(DATA TO PROCESS Opens)
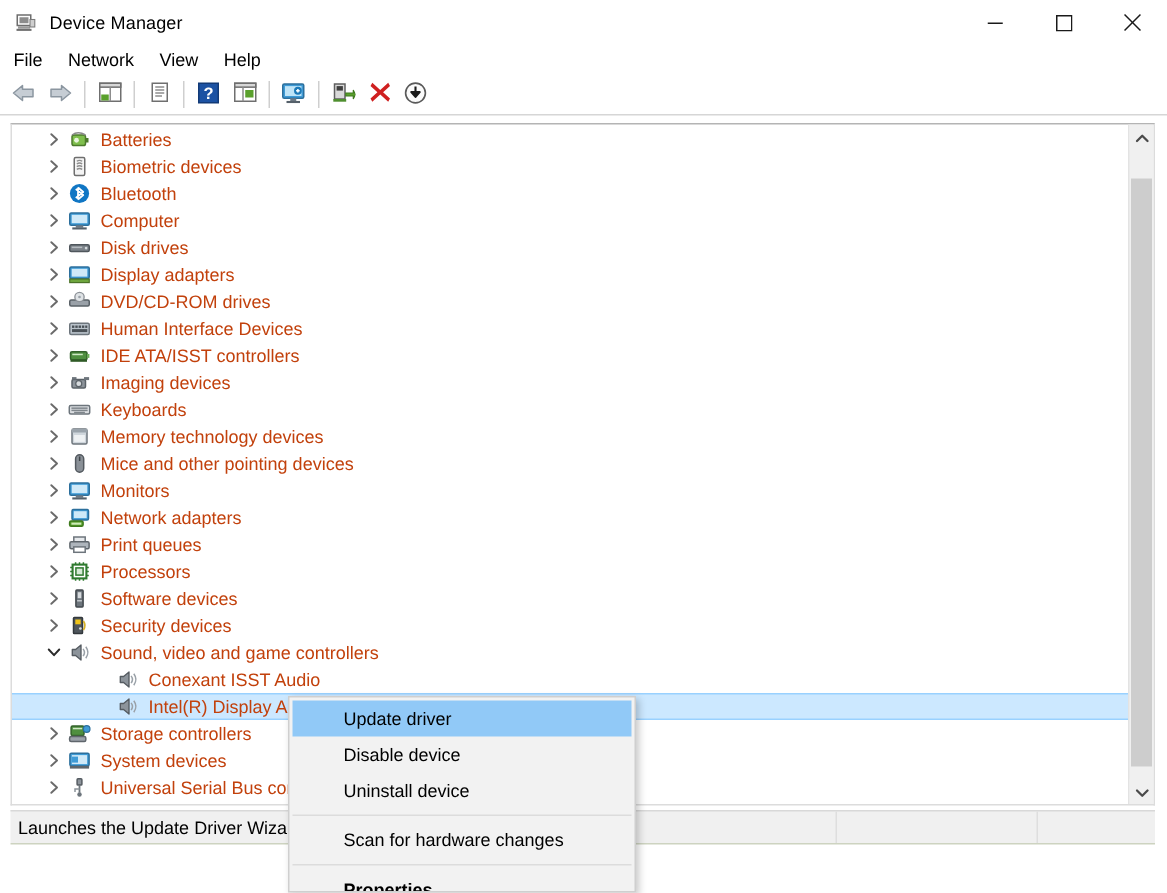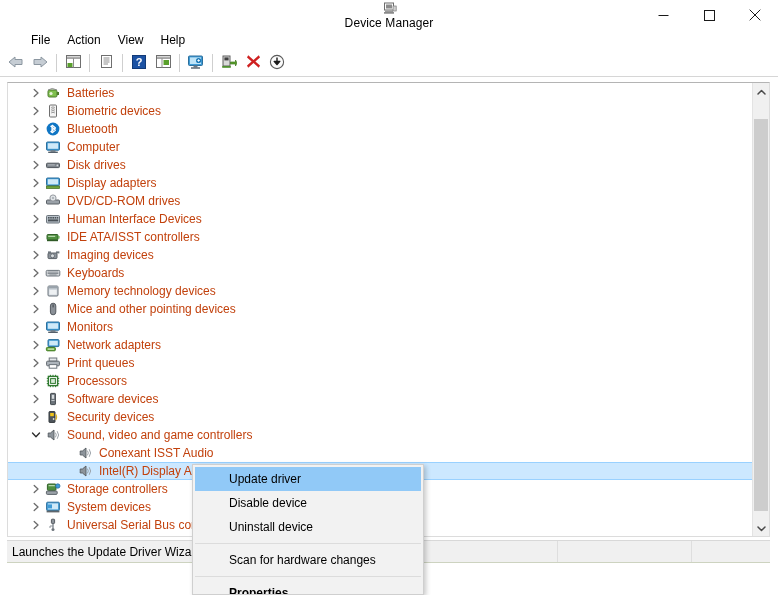--- a/index.html
+++ b/index.html
@@ -26,7 +26,6 @@
     background: #ffffff;
     display: flex;
     align-items: center;
-    flex-direction: column;
   }
   .title-icon {
     width: 16px; height: 16px;

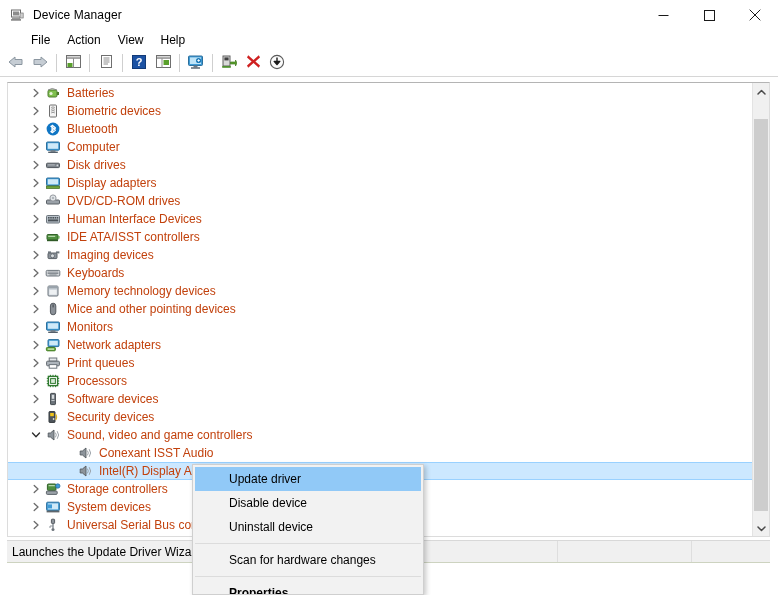--- a/index.html
+++ b/index.html
@@ -62,7 +62,7 @@
     background: #ffffff;
     display: flex;
     align-items: center;
-    padding-left: 23px;
+    padding-left: 1px;
     box-sizing: border-box;
     text-align: right;
   }

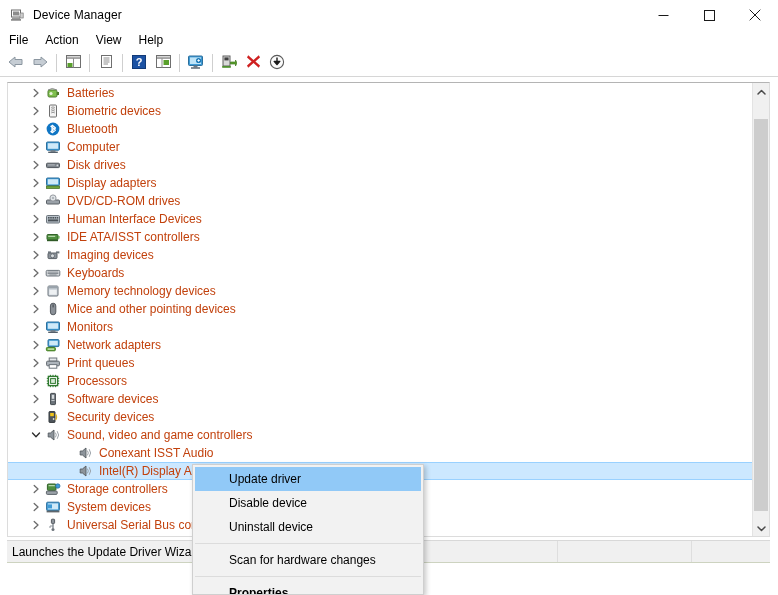--- a/index.html
+++ b/index.html
@@ -283,7 +283,7 @@
 
 <div class="menubar">
   <div class="menubar-item">File</div>
-  <div class="menubar-item">Action</div>
+  <div class="menubar-item">Network</div>
   <div class="menubar-item">View</div>
   <div class="menubar-item">Help</div>
 </div>

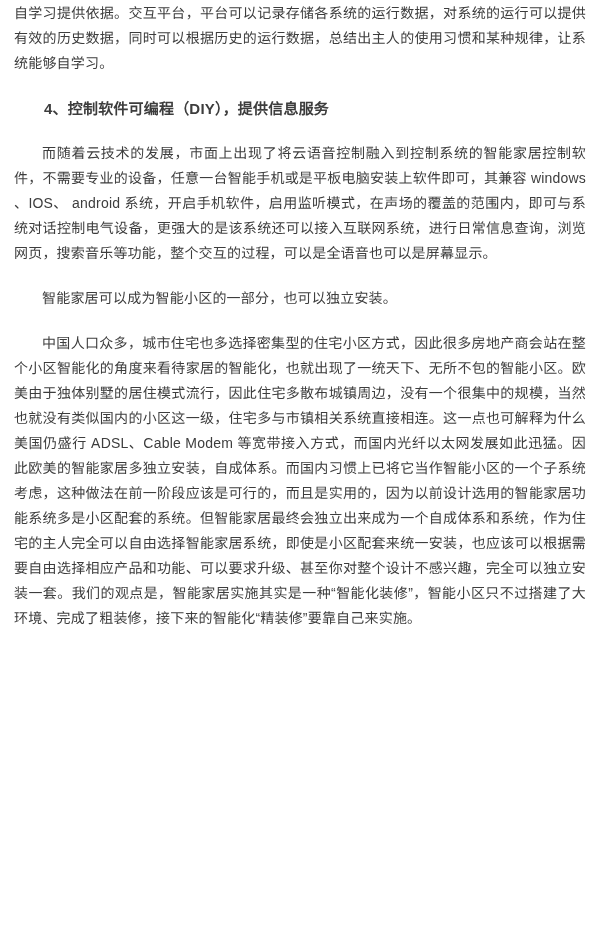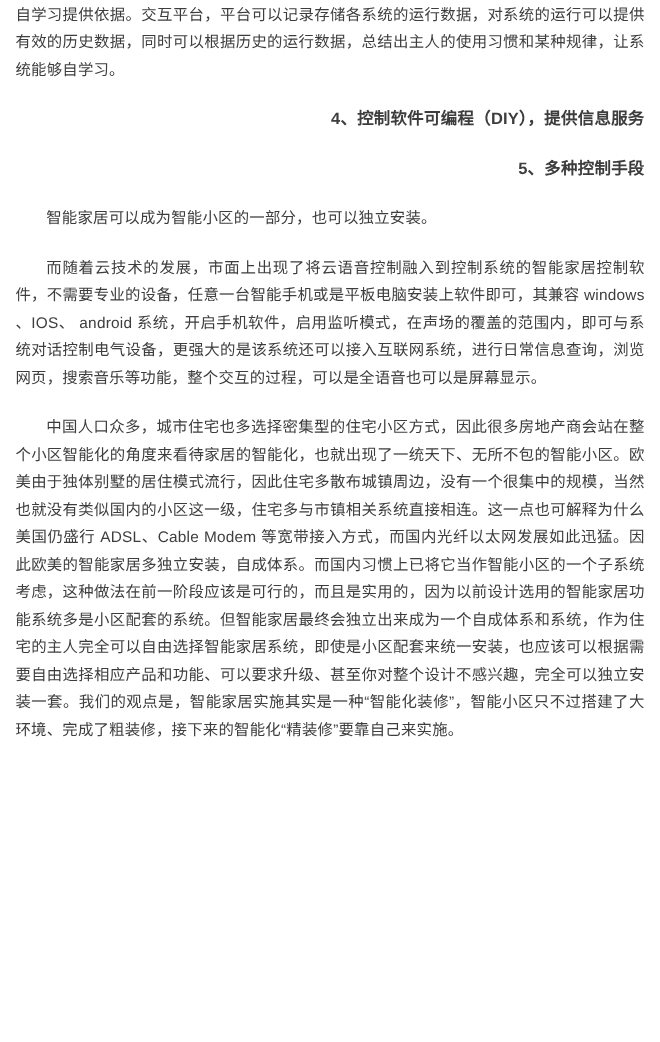--- a/index.html
+++ b/index.html
@@ -37,7 +37,7 @@
     font-size: 15px;
     font-weight: bold;
     text-indent: 2em;
-    text-align: right;
+    text-align: left;
   }
 </style>
 </head>

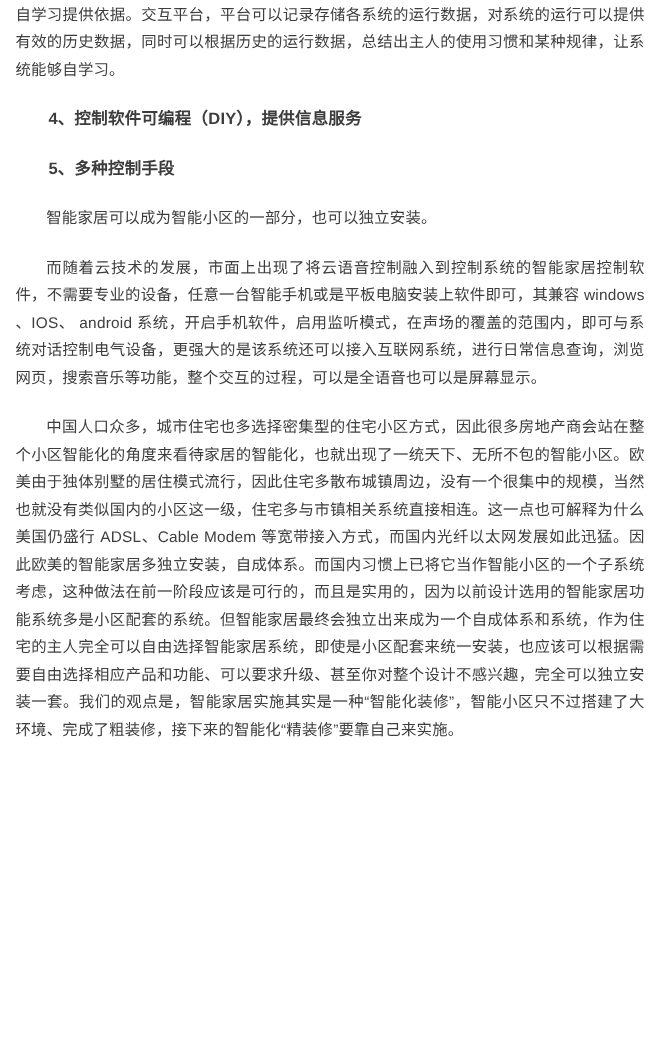--- a/index.html
+++ b/index.html
@@ -49,7 +49,6 @@
   <p class="heading">4、控制软件可编程（DIY），提供信息服务</p>
 
 
-  <p class="heading">5、多种控制手段</p>
 
 
   <p class="para">智能家居可以成为智能小区的一部分，也可以独立安装。</p>

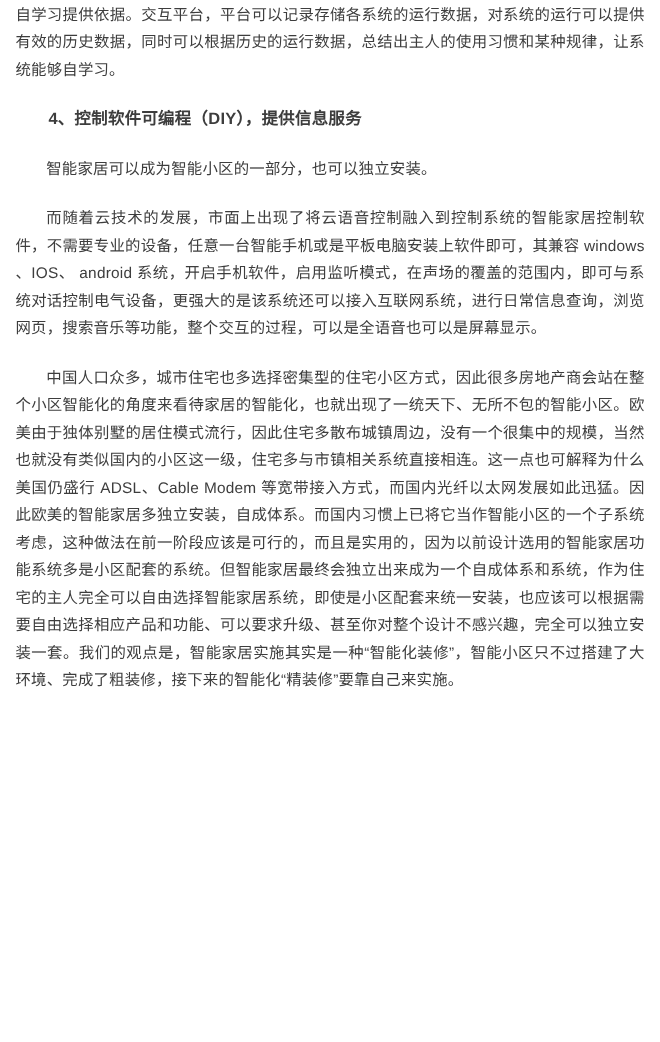--- a/index.html
+++ b/index.html
@@ -51,9 +51,9 @@
 
 
 
+  <p class="para">而随着云技术的发展，市面上出现了将云语音控制融入到控制系统的智能家居控制软件，不需要专业的设备，任意一台智能手机或是平板电脑安装上软件即可，其兼容 windows 、IOS、 android 系统，开启手机软件，启用监听模式，在声场的覆盖的范围内，即可与系统对话控制电气设备，更强大的是该系统还可以接入互联网系统，进行日常信息查询，浏览网页，搜索音乐等功能，整个交互的过程，可以是全语音也可以是屏幕显示。</p>
+
   <p class="para">智能家居可以成为智能小区的一部分，也可以独立安装。</p>
-
-  <p class="para">而随着云技术的发展，市面上出现了将云语音控制融入到控制系统的智能家居控制软件，不需要专业的设备，任意一台智能手机或是平板电脑安装上软件即可，其兼容 windows 、IOS、 android 系统，开启手机软件，启用监听模式，在声场的覆盖的范围内，即可与系统对话控制电气设备，更强大的是该系统还可以接入互联网系统，进行日常信息查询，浏览网页，搜索音乐等功能，整个交互的过程，可以是全语音也可以是屏幕显示。</p>
 
   <p class="para">中国人口众多，城市住宅也多选择密集型的住宅小区方式，因此很多房地产商会站在整个小区智能化的角度来看待家居的智能化，也就出现了一统天下、无所不包的智能小区。欧美由于独体别墅的居住模式流行，因此住宅多散布城镇周边，没有一个很集中的规模，当然也就没有类似国内的小区这一级，住宅多与市镇相关系统直接相连。这一点也可解释为什么美国仍盛行 ADSL、Cable Modem 等宽带接入方式，而国内光纤以太网发展如此迅猛。因此欧美的智能家居多独立安装，自成体系。而国内习惯上已将它当作智能小区的一个子系统考虑，这种做法在前一阶段应该是可行的，而且是实用的，因为以前设计选用的智能家居功能系统多是小区配套的系统。但智能家居最终会独立出来成为一个自成体系和系统，作为住宅的主人完全可以自由选择智能家居系统，即使是小区配套来统一安装，也应该可以根据需要自由选择相应产品和功能、可以要求升级、甚至你对整个设计不感兴趣，完全可以独立安装一套。我们的观点是，智能家居实施其实是一种“智能化装修”，智能小区只不过搭建了大环境、完成了粗装修，接下来的智能化“精装修”要靠自己来实施。</p>
 </div>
(DATA TO PROCESS Closes)
**EXERCISE GOAL**.
The word "heading" occurs on some lines of the data. Give the number of those lines only.

**EXERCISE RESULT**.
2